# Activity:
Take the line that contains "delivery date: 2020-07-31 -> 2020-07-24" as the first line and the final line of the records as the last; return exactly those lines and the lines between.

# Extracted material:
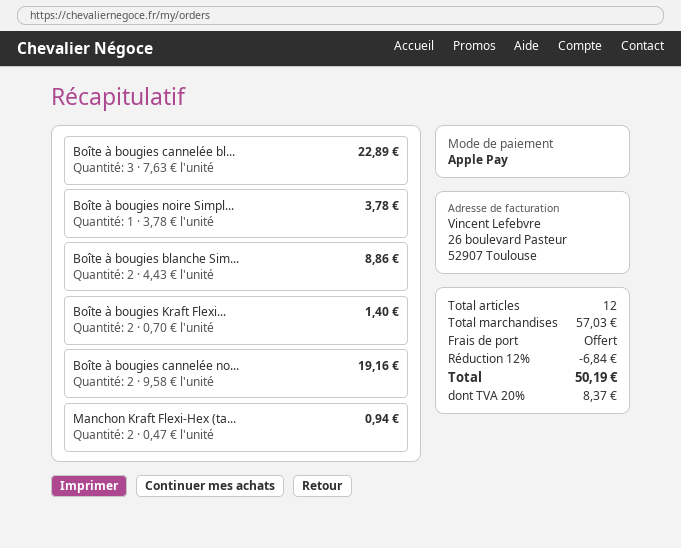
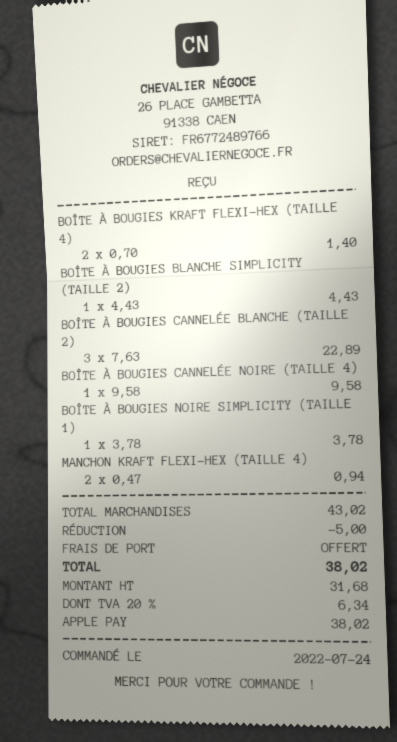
Boîte à bougies blanche Sim...: 2 x 4.43 = 8.86 -> 1 x 4.43 = 4.43
Boîte à bougies cannelée no...: 2 x 9.58 = 19.16 -> 1 x 9.58 = 9.58
subtotal: 57.03 -> 43.02
discount: 6.84 -> 5.00
tax: 20% = 8.37 -> 20% = 6.34
total: 50.19 -> 38.02

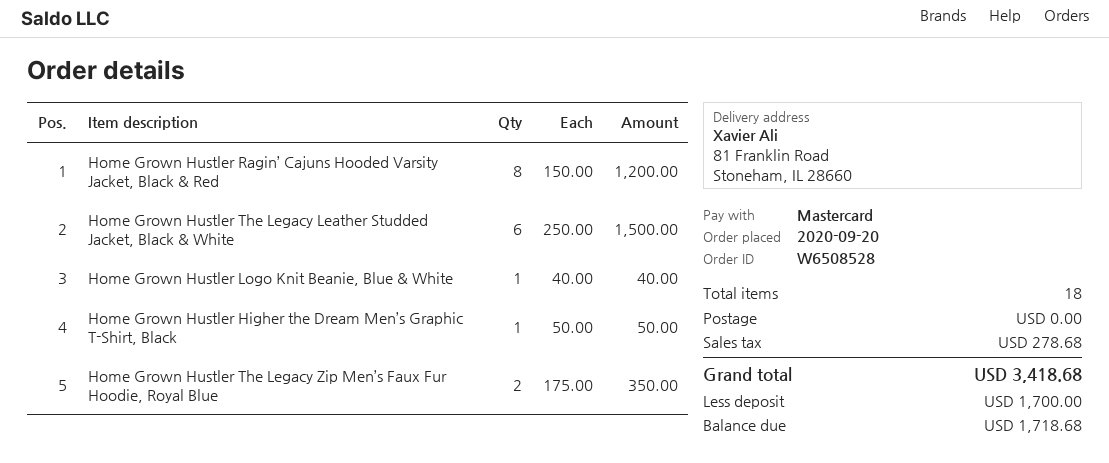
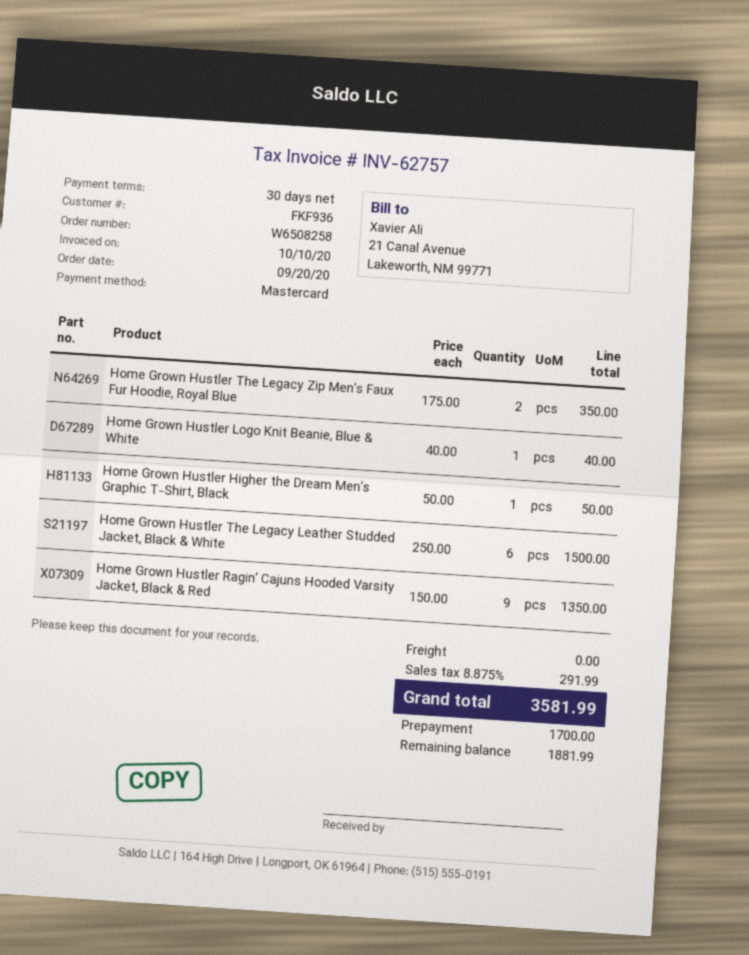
order number: W6508528 -> W6508258
Home Grown Hustler Ragin’ Cajuns Hooded Varsity Jacket, Black & Red: 8 x 150.00 = 1200.00 -> 9 x 150.00 = 1350.00
tax: 278.68 -> 291.99
total: 3418.68 -> 3581.99
balance: 1718.68 -> 1881.99

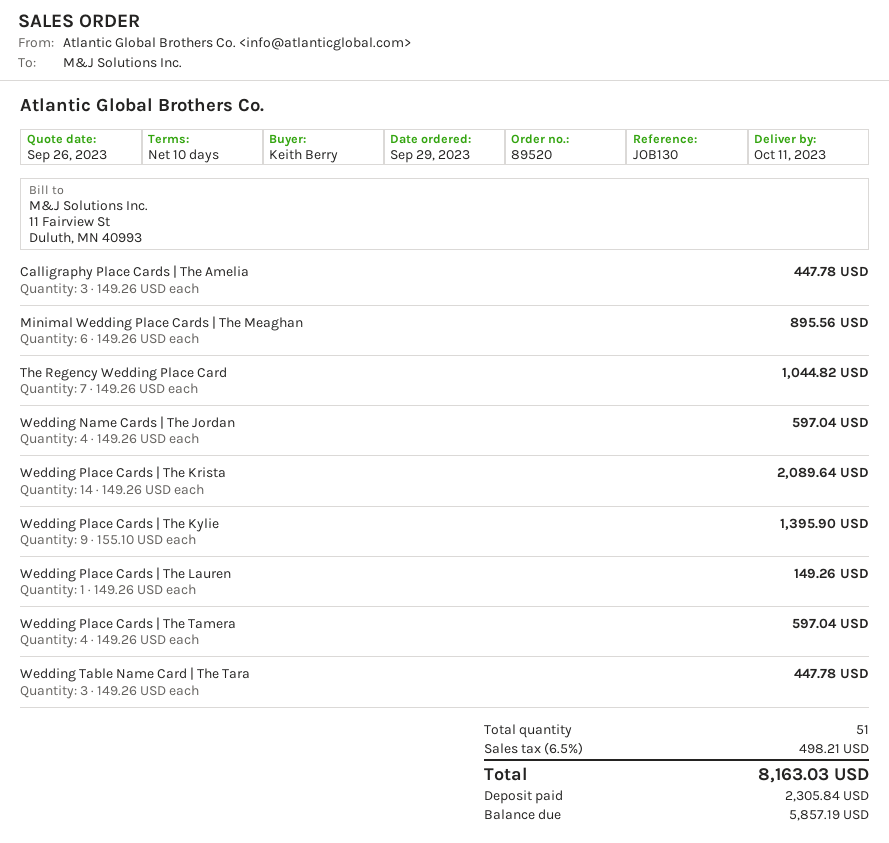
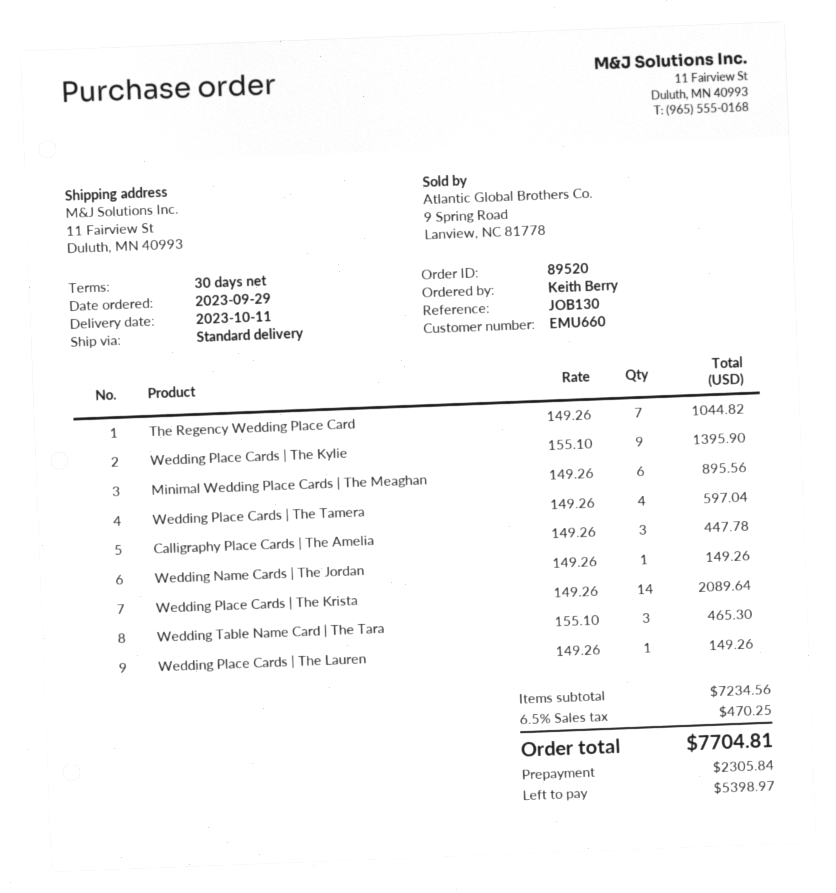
payment terms: 10 days -> 30 days
Wedding Name Cards | The Jordan: 4 x 149.26 = 597.04 -> 1 x 149.26 = 149.26
Wedding Table Name Card | The Tara: 3 x 149.26 = 447.78 -> 3 x 155.10 = 465.30
tax: 6.5% = 498.21 -> 6.5% = 470.25
total: 8163.03 -> 7704.81
balance: 5857.19 -> 5398.97

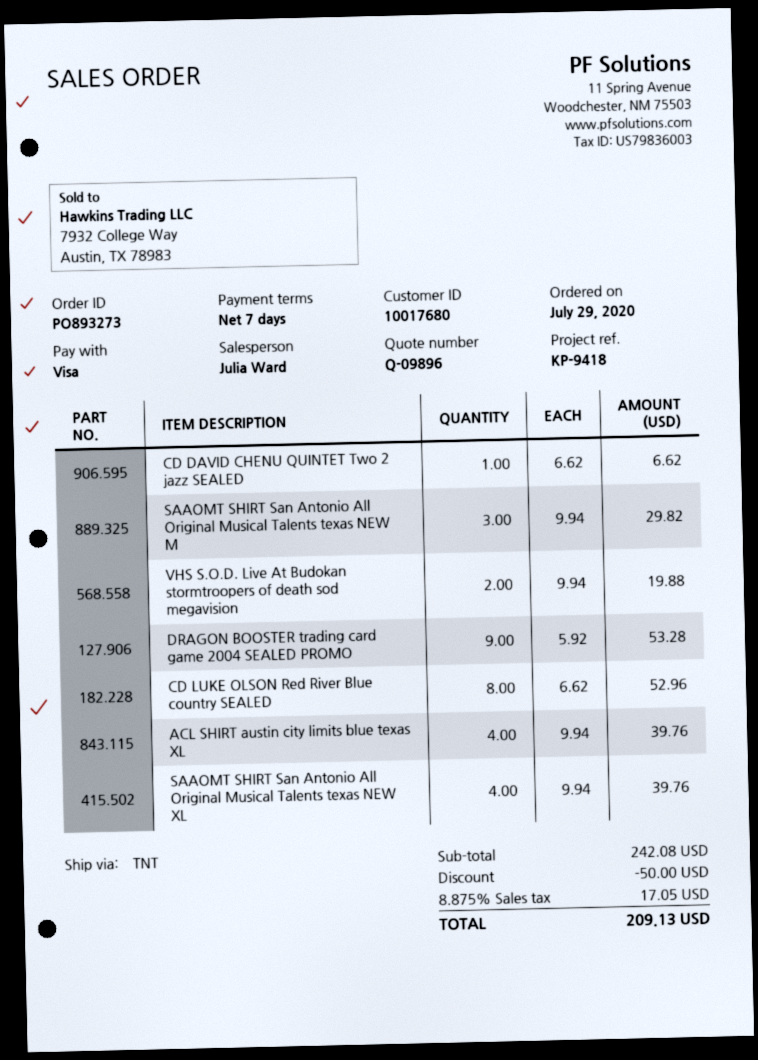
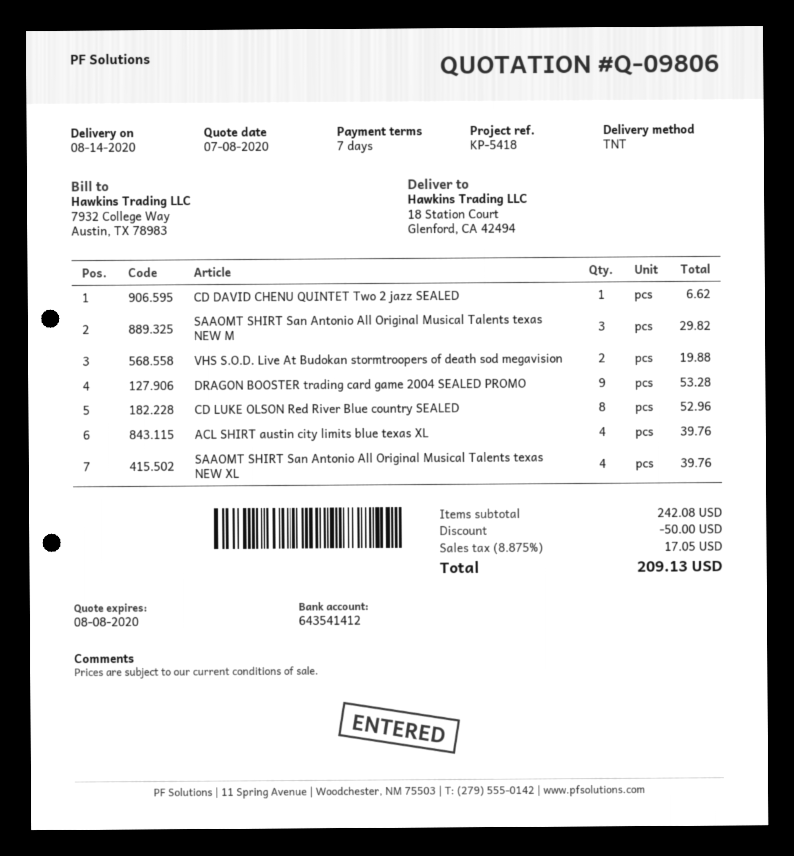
quote number: Q-09896 -> Q-09806
reference: KP-9418 -> KP-5418

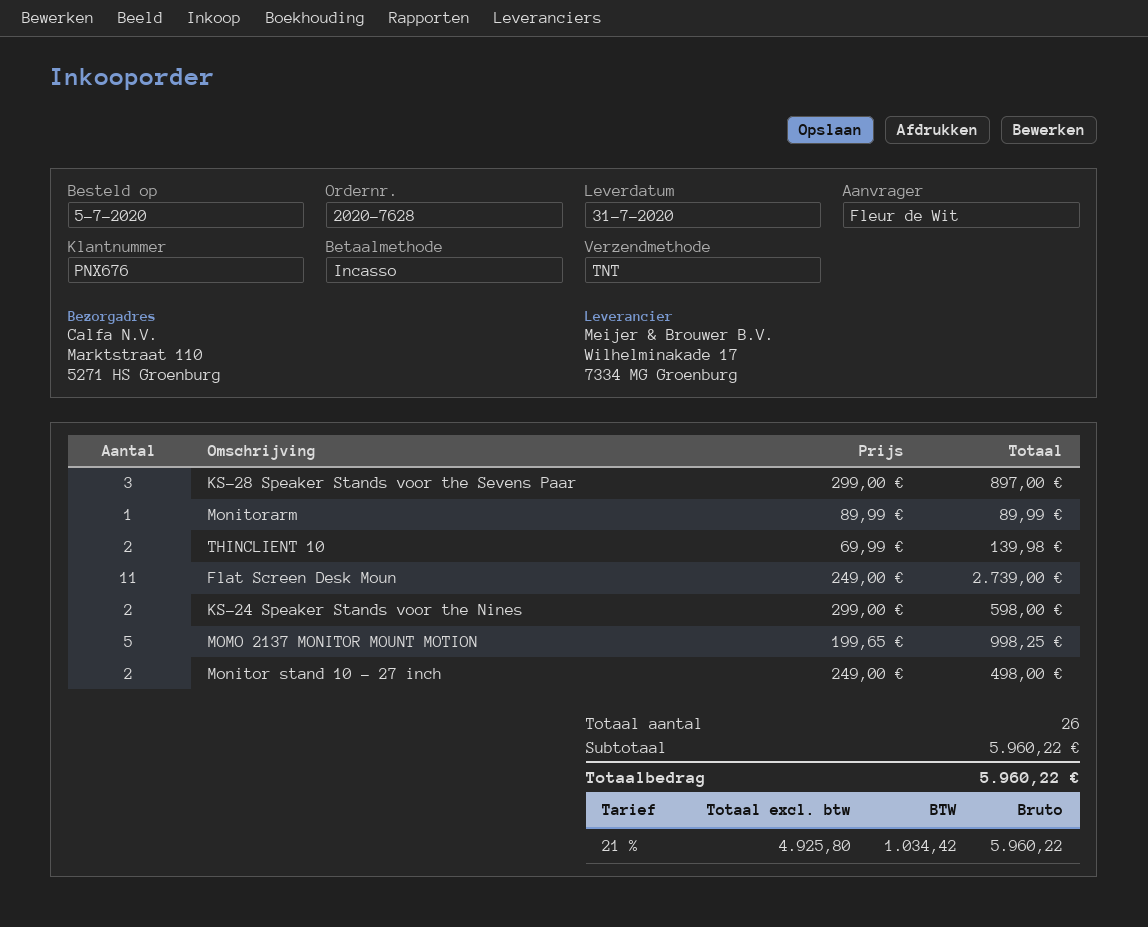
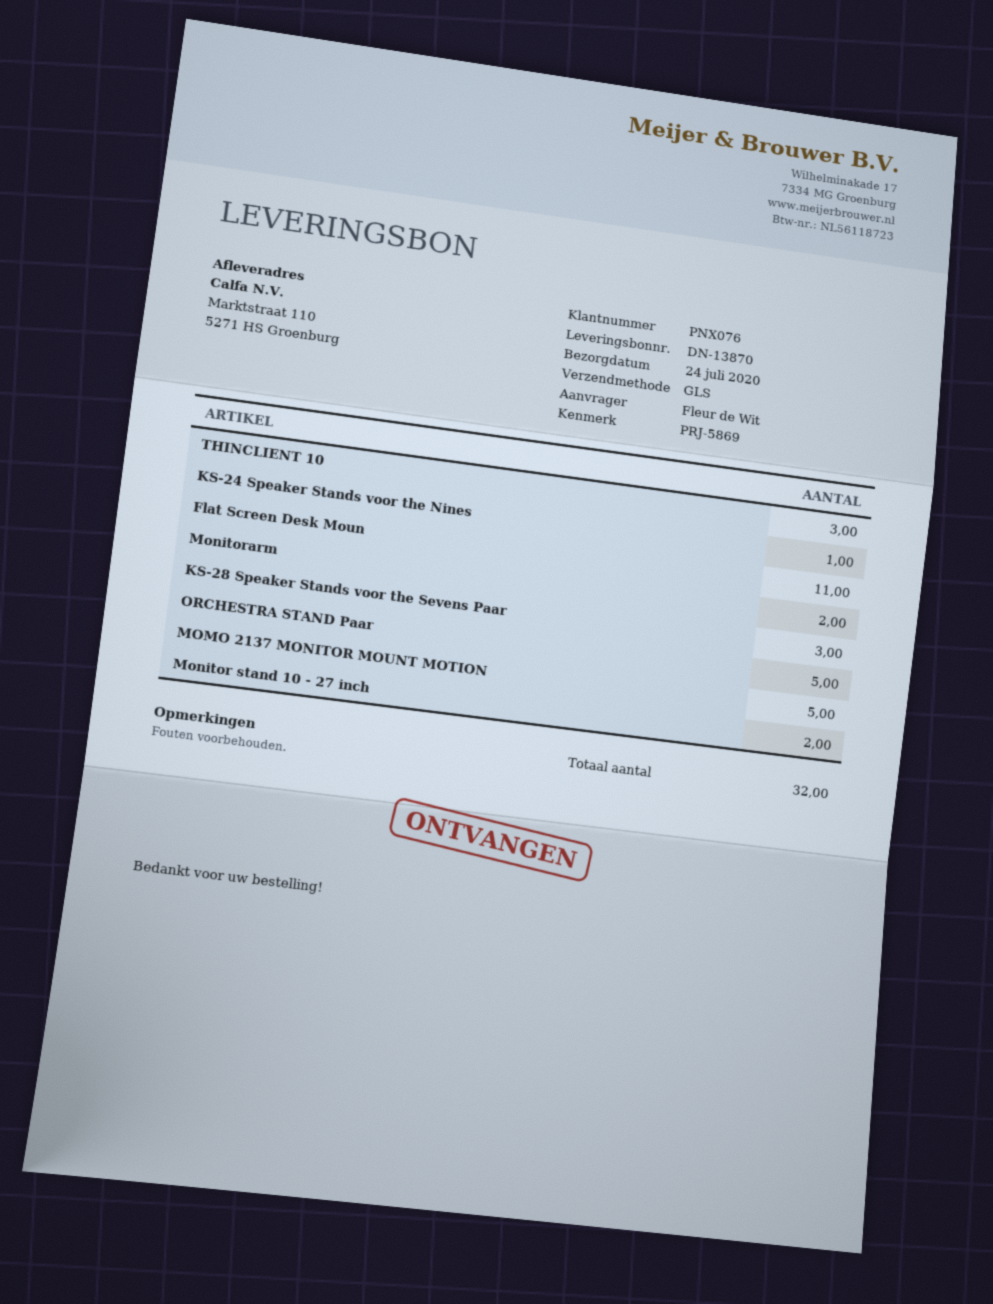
delivery date: 2020-07-31 -> 2020-07-24
customer number: PNX676 -> PNX076
shipping method: TNT -> GLS
Monitorarm: 1 -> 2
THINCLIENT 10: 2 -> 3
KS-24 Speaker Stands voor the Nines: 2 -> 1
ORCHESTRA STAND Paar: none -> 5
total quantity: 26 -> 32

# Answer to this exercise:
delivery date: 2020-07-31 -> 2020-07-24
customer number: PNX676 -> PNX076
shipping method: TNT -> GLS
Monitorarm: 1 -> 2
THINCLIENT 10: 2 -> 3
KS-24 Speaker Stands voor the Nines: 2 -> 1
ORCHESTRA STAND Paar: none -> 5
total quantity: 26 -> 32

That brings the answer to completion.